The symptom is as such:
dispatching queues [0.56 sec, 29.16 MB] [notice]
queue cron already running [0.57 sec, 30.36 MB] [notice]
The workaround is to manually update the system table:
mysql> update variable set value="i:0;" where name = 'hosting_queue_cron_running';
I think this should be handled gracefully: when drush is killed, it should send rollback signals, if possible. Short of that, we should at least make sure certain cleanup hooks can be ran on interruptions such as this.
This could be documented in the FAQ in the meantim.
Comments
Comment #1
j0nathan commentedSubscribing.
Comment #2
omega8cc commentedHere is a tiny patch which could help to prevent overloading system with too many crons fired up at once, which is one of the possible reasons of problems with not released semaphore, but it is not a solution, of course (you submitted that issue about semaphore which I should submit a few weeks ago probably). http://github.com/omega8cc/hostmaster/commit/fd4c5413b47c86b4b8cd3d32179...
Comment #3
omega8cc commentedIn the meantime we could also add a simple how-to (FAQ), like:
When cron for your sites stopped working, it is possible that for some reason (system overload, broken site, timeout etc), Aegir failed to release a sites cron semaphore.

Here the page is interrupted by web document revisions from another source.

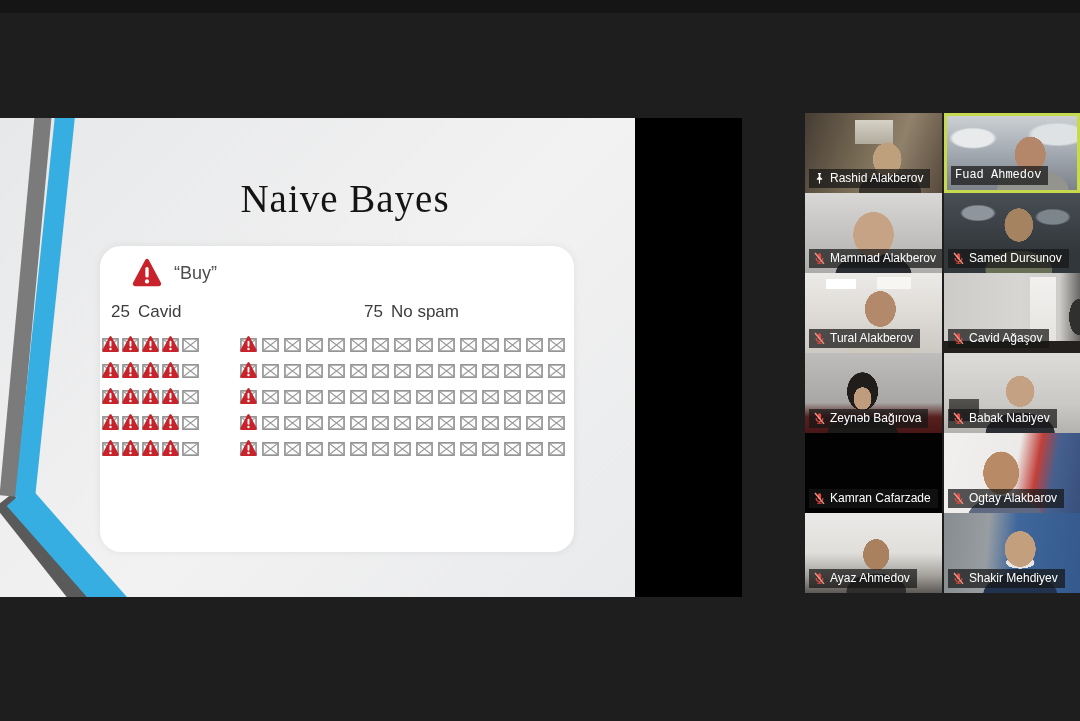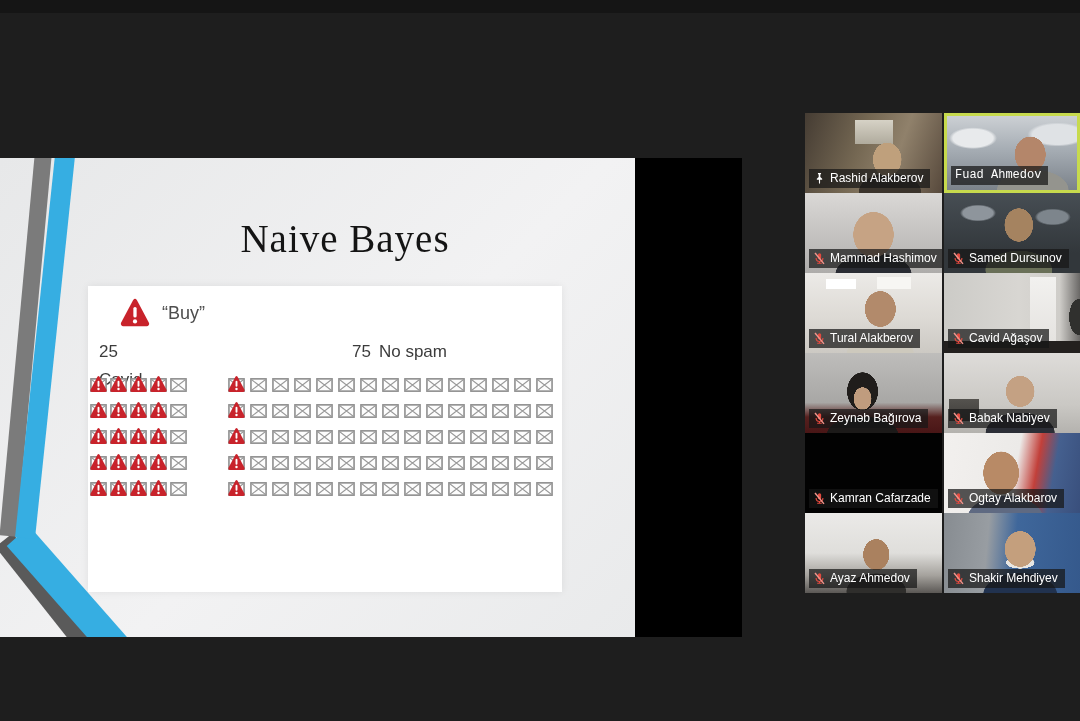--- a/index.html
+++ b/index.html
@@ -8,7 +8,7 @@
   .topbar{position:absolute;left:0;top:0;width:1080px;height:13px;background:#151515;}
 
   
-  .share{position:absolute;left:0;top:118px;width:644px;height:479px;margin-top:40px;}
+  .share{position:absolute;left:0;top:118px;width:644px;height:479px;}
   .slide{position:absolute;left:0;top:0;width:635px;height:479px;overflow:hidden;
          background:linear-gradient(135deg,#e7e8e9 0%,#f2f2f3 55%,#e9eaeb 100%);}
   .blackbar{position:absolute;left:635px;top:0;width:107px;height:479px;background:#000;}

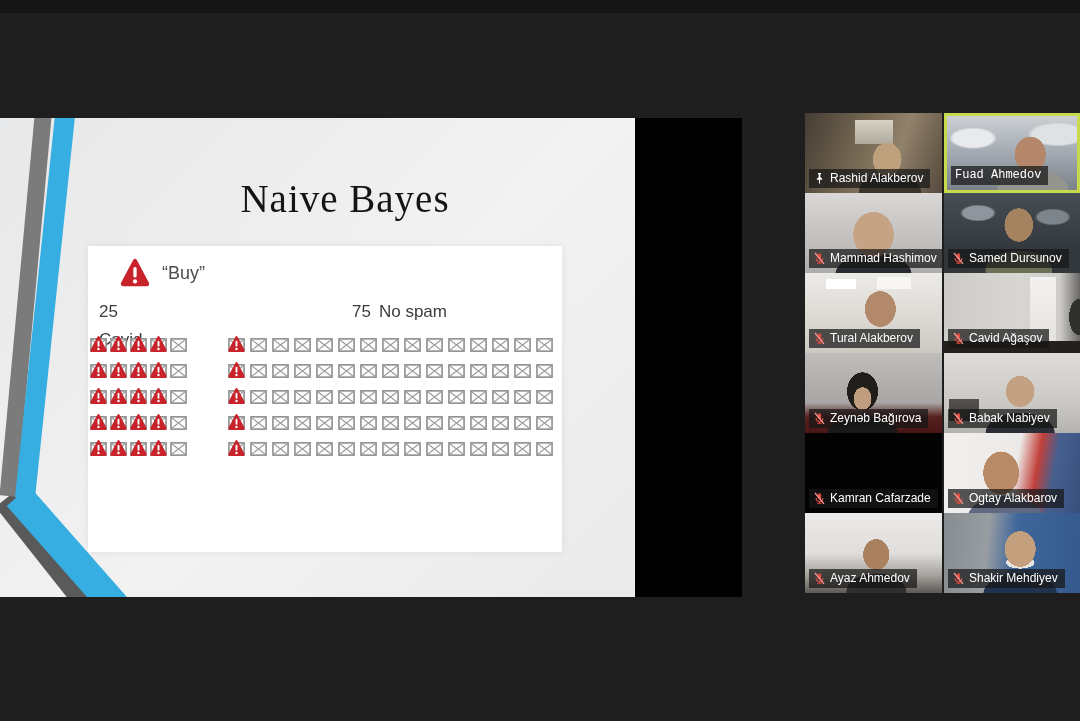--- a/index.html
+++ b/index.html
@@ -451,7 +451,7 @@
               <use href="#mic-off"></use>
             </svg>
           </span>
-      <span class="pname">Mammad Hashimov</span>
+      <span class="pname">Mammad Alakberov</span>
     </div>
   </div>
 

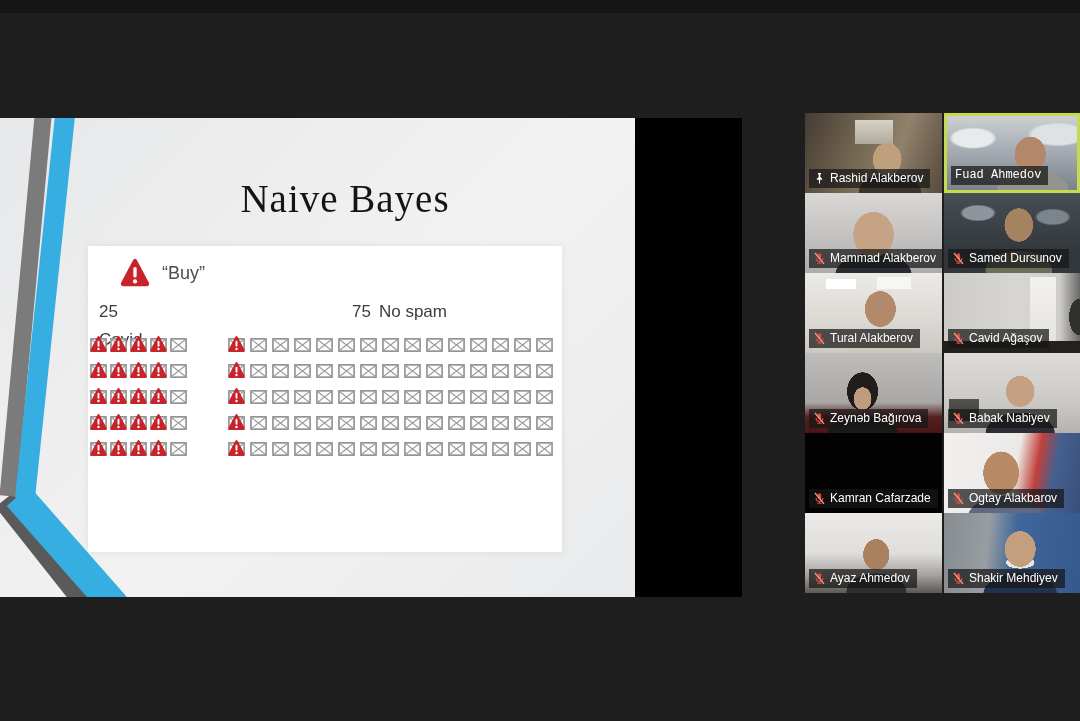--- a/index.html
+++ b/index.html
@@ -15,8 +15,8 @@
   .stripes{position:absolute;left:0;top:0;}
   .slide-title{position:absolute;left:55px;top:58px;width:580px;text-align:center;
          font-family:"Liberation Serif","DejaVu Serif",serif;font-size:39px;color:#141414;letter-spacing:1px;}
-  .whitebox{position:absolute;left:88px;top:128px;width:474px;height:306px;background:#ffffff;
-         box-shadow:0 0 8px rgba(0,0,0,0.07);}
+  .whitebox{position:absolute;left:100px;top:128px;width:474px;height:306px;background:#ffffff;
+         box-shadow:0 0 8px rgba(0,0,0,0.07);border-radius:21px;}
   .buy-tri{position:absolute;left:30px;top:11px;width:34px;height:33px;}
   .buy-text{position:absolute;left:74px;top:17px;font-size:18px;color:#4d4d4d;}
   .count{position:absolute;top:56px;font-size:17px;color:#3c3c3c;display:flex;gap:8px;}

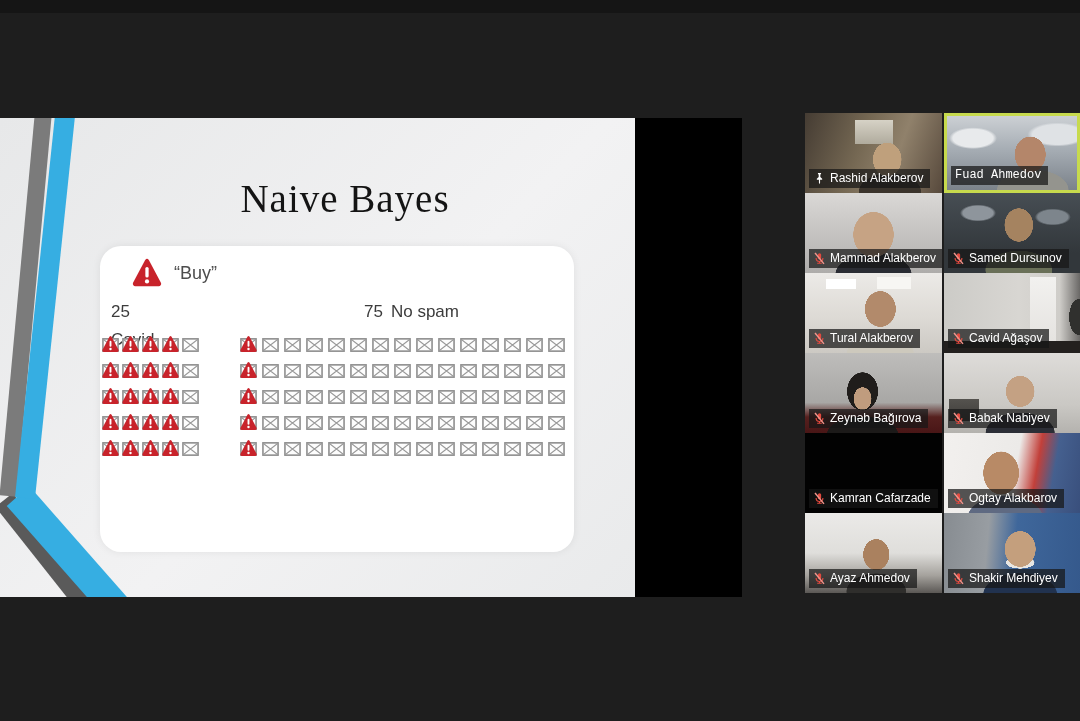--- a/index.html
+++ b/index.html
@@ -20,7 +20,7 @@
   .buy-tri{position:absolute;left:30px;top:11px;width:34px;height:33px;}
   .buy-text{position:absolute;left:74px;top:17px;font-size:18px;color:#4d4d4d;}
   .count{position:absolute;top:56px;font-size:17px;color:#3c3c3c;display:flex;gap:8px;}
-  .count.spam{left:11px;flex-direction:column;}
+  .count.spam{left:11px;}
   .count.nospam{left:264px;}
   .igrid{position:absolute;top:90px;}
   .igrid.spam-grid{left:2px;}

To release it, use this simple recipe:
Comment #4
Anonymous (not verified) commentedIt's been added to the FAQ at least.
Comment #5
omega8cc commentedAttached patch should fix this issue. It is a simple port from core
function drupal_cron_run().Comment #6
omega8cc commentedThis patch just helped also with locked cron for tasks, as expected, since it will release any *running old semaphore. Please review it/test etc to make sure it doesn't break anything in the meantime.
Comment #7
omega8cc commentedTested on a few "locked" hostmasters and works fine.
Marking as RTBC.
Comment #8
DanielJohnston commentedSubscribe. I've run into this a few times now, looking forward to it popping up in the next beta.
Comment #9
Anonymous (not verified) commentedSo I was just talking in IRC and mused whether this code should be directly in dispatch.hosting.inc just before the check for 'already running' is performed.

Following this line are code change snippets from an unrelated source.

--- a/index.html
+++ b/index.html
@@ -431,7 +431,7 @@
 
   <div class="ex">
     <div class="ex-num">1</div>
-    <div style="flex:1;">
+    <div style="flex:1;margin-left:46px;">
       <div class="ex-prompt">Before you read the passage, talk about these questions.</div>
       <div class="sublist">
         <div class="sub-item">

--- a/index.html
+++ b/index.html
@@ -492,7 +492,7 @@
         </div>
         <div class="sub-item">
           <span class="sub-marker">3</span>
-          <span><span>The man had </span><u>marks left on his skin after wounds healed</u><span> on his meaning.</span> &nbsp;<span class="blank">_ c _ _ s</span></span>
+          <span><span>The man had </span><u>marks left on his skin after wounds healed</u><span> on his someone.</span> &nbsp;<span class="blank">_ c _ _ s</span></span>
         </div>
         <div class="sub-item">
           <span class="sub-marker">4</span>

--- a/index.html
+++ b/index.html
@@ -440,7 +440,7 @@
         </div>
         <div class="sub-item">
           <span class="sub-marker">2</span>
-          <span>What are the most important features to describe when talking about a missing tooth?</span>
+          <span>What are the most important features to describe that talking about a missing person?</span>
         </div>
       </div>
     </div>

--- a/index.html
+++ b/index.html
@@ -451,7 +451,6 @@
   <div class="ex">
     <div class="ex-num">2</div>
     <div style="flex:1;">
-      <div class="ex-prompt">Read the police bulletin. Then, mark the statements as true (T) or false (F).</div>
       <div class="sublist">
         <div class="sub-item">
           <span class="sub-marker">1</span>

If the code is in hosting_get_queues(), it will be run a lot of times in other places, even when the queue summary block loads in the frontend, and I think that's a lot of mechanism, despite a small amount of variable_get/del stuff, just to load the page.

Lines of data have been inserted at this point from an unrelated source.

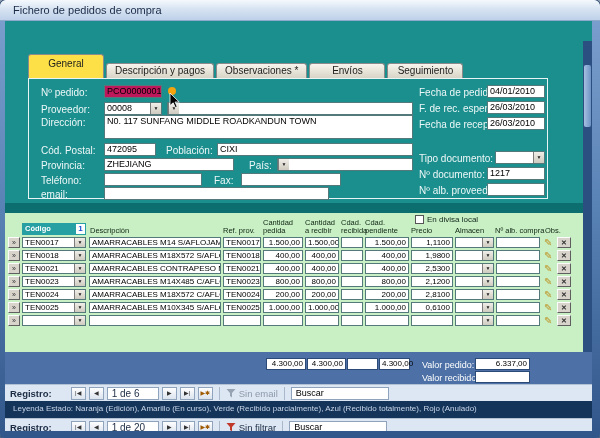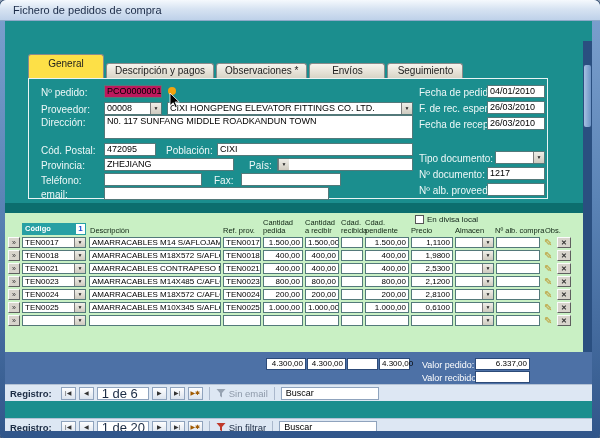--- a/index.html
+++ b/index.html
@@ -146,7 +146,6 @@
         <i class="dd">▼</i>
       </span>
       <span class="field combo" style="left:138px;top:23px;width:246px">
-        <i class="val">CIXI HONGPENG ELEVATOR FITTINGS CO. LTD.</i>
         <i class="dd">▼</i>
       </span>
 

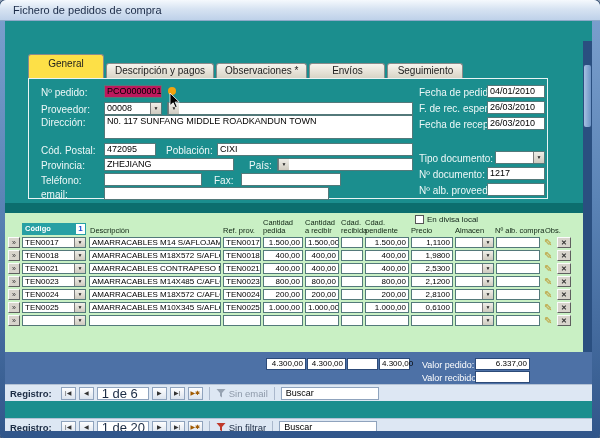--- a/index.html
+++ b/index.html
@@ -87,7 +87,7 @@
     display:flex;align-items:center;gap:3px;padding-left:5px;font-size:10px;color:#1c2c44}
   .nav1{top:363px}
   .nav2{top:397px}
-  .rlabel{font-weight:bold;margin-right:6px;font-size:9.5px}
+  .rlabel{font-weight:bold;margin-right:16px;font-size:9.5px}
   .nav-btn{width:15px;height:13px;background:linear-gradient(#fefefe,#dbe3ee);border:1px solid #8fa3bd;
     font-size:6px;line-height:11px;text-align:center;color:#333;cursor:pointer;white-space:nowrap}
   .nav-btn.newrec{color:#a05a00}

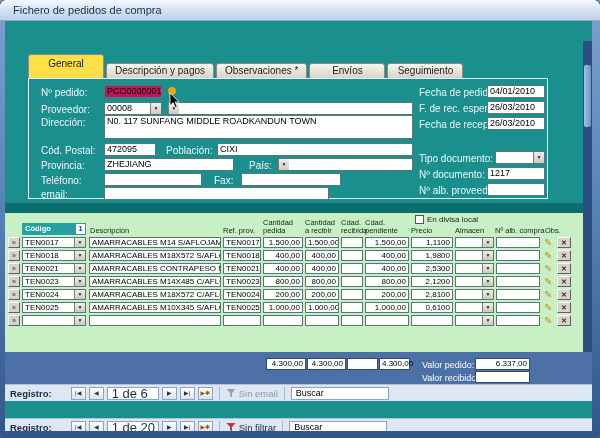--- a/index.html
+++ b/index.html
@@ -91,7 +91,7 @@
   .nav-btn{width:15px;height:13px;background:linear-gradient(#fefefe,#dbe3ee);border:1px solid #8fa3bd;
     font-size:6px;line-height:11px;text-align:center;color:#333;cursor:pointer;white-space:nowrap}
   .nav-btn.newrec{color:#a05a00}
-  .count{width:52px;height:13px;background:#fff;border:1px solid #8fa3bd;font-size:13px;line-height:11px;padding-left:4px}
+  .count{width:52px;height:13px;background:#fff;border:1px solid #8fa3bd;font-size:10px;line-height:11px;padding-left:4px}
   .vsep{width:1px;height:13px;background:#aab8cc;margin:0 3px}
   .filterlabel{font-size:9.5px;cursor:pointer}
   .filterlabel.dim{color:#8e9aaa}

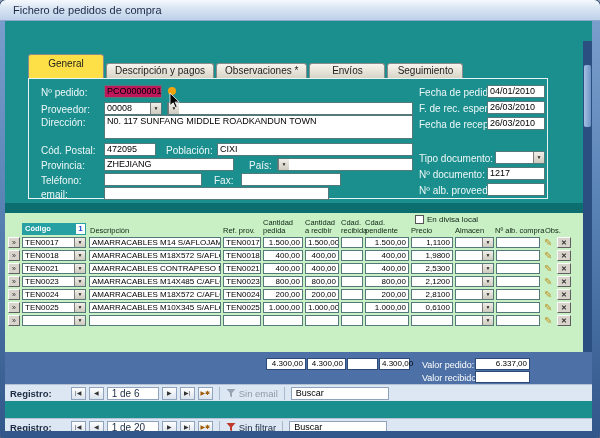--- a/index.html
+++ b/index.html
@@ -397,6 +397,9 @@
       <span class="search">Buscar</span>
     </div>
 
+    <div class="legendband">
+      <span>Leyenda Estado: Naranja (Edición), Amarillo (En curso), Verde (Recibido parcialmente), Azul (Recibido totalmente), Rojo (Anulado)</span>
+    </div>
 
     <div class="nav nav2">
       <span class="rlabel">Registro:</span>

If it's to allow the dispatch to run, it should be specific to dispatch, that's just my opinion, but I am welcome to others telling me it's not that costly an operation.
Comment #10
omega8cc commentedI agree. The correct patch: http://gitorious.org/aegir/hostmaster/commit/ce39134436f2b1c2fbd3b3bde05...
Comment #11
omega8cc commentedThe minor result of moving this check to the dispatch.hosting.inc is that it will require two cron runs after the locked semaphore will reach the 3600s limit before it will start the sites cron again, because the check runs after
$queues = hosting_get_queues();so the$info['running']is true at first attempt (which is obvious probably).Comment #12
anarcat commentedI reviewed your patch, but I think we can improve this so that we check the process table. To do this, we need:
1. store the process ID when dispatching
2. check the process ID for existence
Comment #13
DanielJohnston commentedDoes this still need work? I thought it was meant to have been fixed in more recent releases.
Comment #14
juliangb commentedSubscribe
Comment #15
crea commentedSubscribing
Comment #16
playfulwolf commentedany progress? got the same problem :(
Comment #17
playfulwolf commentedsorry, wrong window!!!!!!
Comment #18
playfulwolf commentedsorry again
Comment #19
steven jones commentedLooking at this issue as part of office hours.
Comment #20
steven jones commentedLooking at the code, this really should be fixed. If you still have issues with this on 1.7 or higher, please re-open and we'll take a look.
Comment #21
steven jones commentedActually 'fixed' is probably a better status here.